Pero ¿cómo hacer entonces para alcanzar esta perfección en la unidad que nos pide nuestro Señor?
En mi particular experiencia, me ayuda en gran manera analizar mi conducta una vez finalizado cualquier conflicto con alguna persona. En la mayoría de las ocasiones lo que me enoja del prójimo no son sus pecados o sus faltas hacia Dios o hacia los hombres; me irritan más bien sus defectos de temperamento que a menudo permanecen incluso en personas de vidas virtuosas. De hecho, reconozco mayor facilidad para tratar con personas alejadas de Dios, apegadas al pecado pero amables y educadas, que con ciertas otras supuestamente más afines porque buscan y aspiran a las mismas cimas sublimes que yo.
Asimismo, resulta humillante pero muy enriquecedor descubrir que aquel delito que había concluido en mi corazón que había sido cometido con saña y mala fe, realmente solo era producto de mi imaginación, que se había disparado partiendo de pequeños indicios percibidos por ojos carnales o criterios deformados por mi propio egoísmo.
Solo cabe confiar en la misericordia y la gracia de Dios para juzgar imparcial y honestamente las intenciones del prójimo.
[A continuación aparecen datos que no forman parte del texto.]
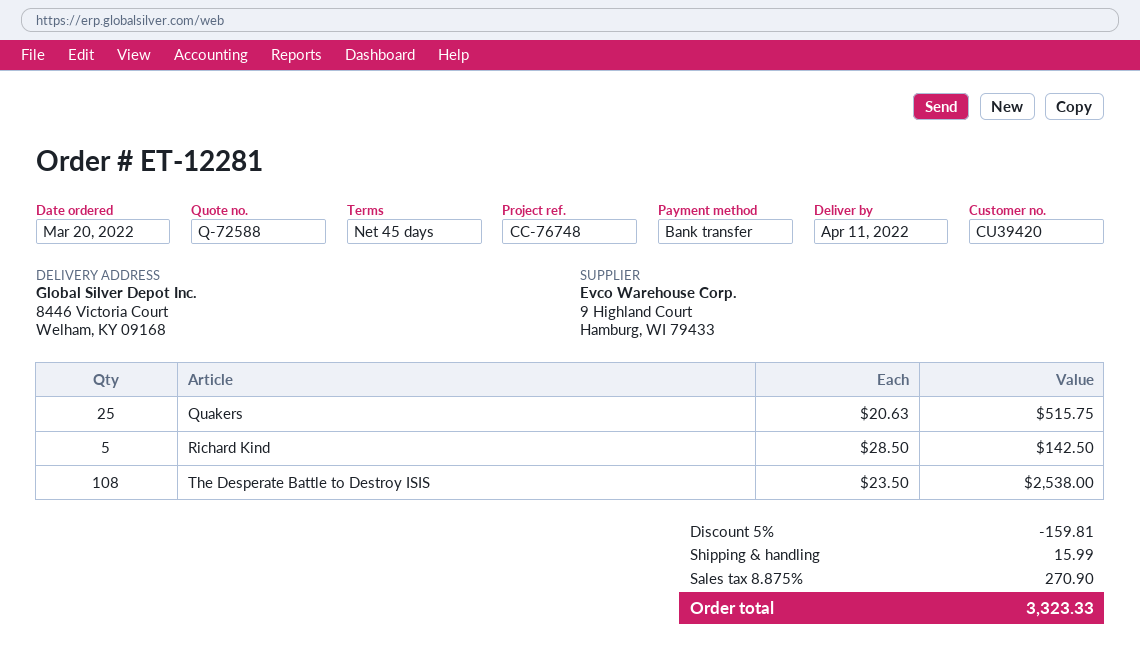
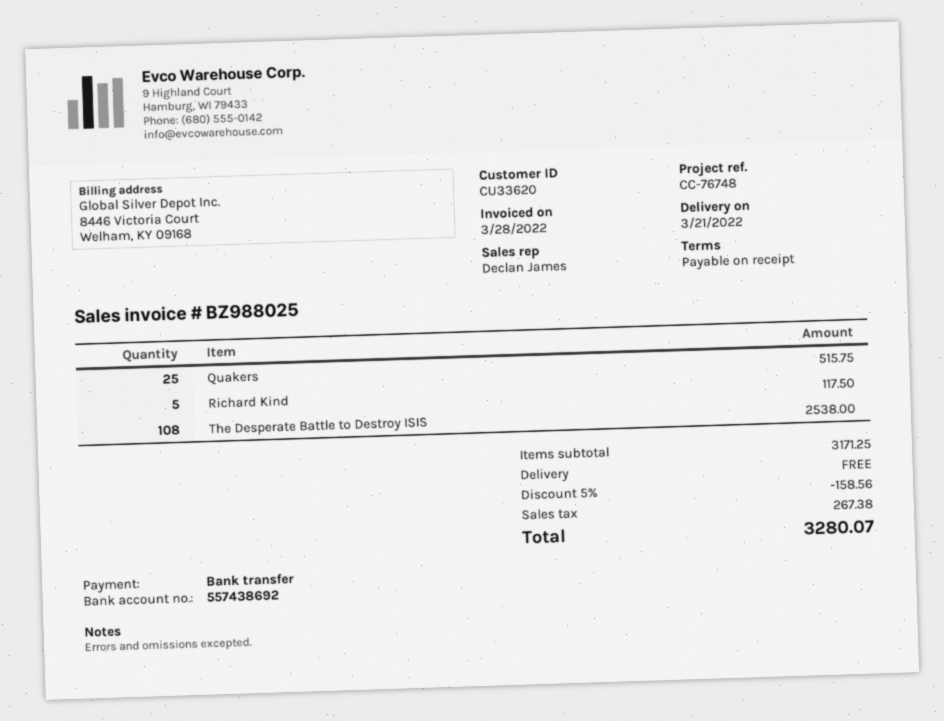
delivery date: 2022-04-11 -> 2022-03-21
payment terms: 45 days -> on receipt
customer number: CU39420 -> CU33620
Richard Kind: 5 for 142.50 -> 5 for 117.50
discount: 5% = 159.81 -> 5% = 158.56
shipping: 15.99 -> 0.00
tax: 270.90 -> 267.38
total: 3323.33 -> 3280.07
Pero, en cualquier caso, todo juicio es un exceso. ¿Cómo arrogarnos cometido tan altísimo siendo que somos el más corrupto de los jueces, vendidos a nuestro egoísmo, prestos a condenar al acusado y despiadados al rechazar más testimonios que el propio nuestro? Por otra parte, ¿cómo condenar a quien acusamos si desconocemos sus razones, sus dificultades, sus dudas o la vida interior de su alma?
Lo más patético de todo este actuar diabólico es contemplar, poco tiempo después de firmar nuestra inflexible condena, que nosotros mismos hemos caído en una falta igual o más grave que la que hemos reprochado a nuestro hermano y sobre la que ahora imploramos clemencia y compasión.
En fin, doy gracias a Dios porque sea Él y no yo quien me juzgue el último día. Entretanto, me encomiendo a su magnanimidad y su paciencia para conmigo. Pido la intercesión de Santa Catalina de Siena para que germinen en mi corazón los sentimientos propios de Jesús. Como ella decía, cuando el mal es evidente, lo más perfecto sería tener compasión del culpable y hacernos cargo, en parte al menos, de su falta delante de Dios, a ejemplo de nuestro Señor que cargó con todos nuestros pecados en la cruz.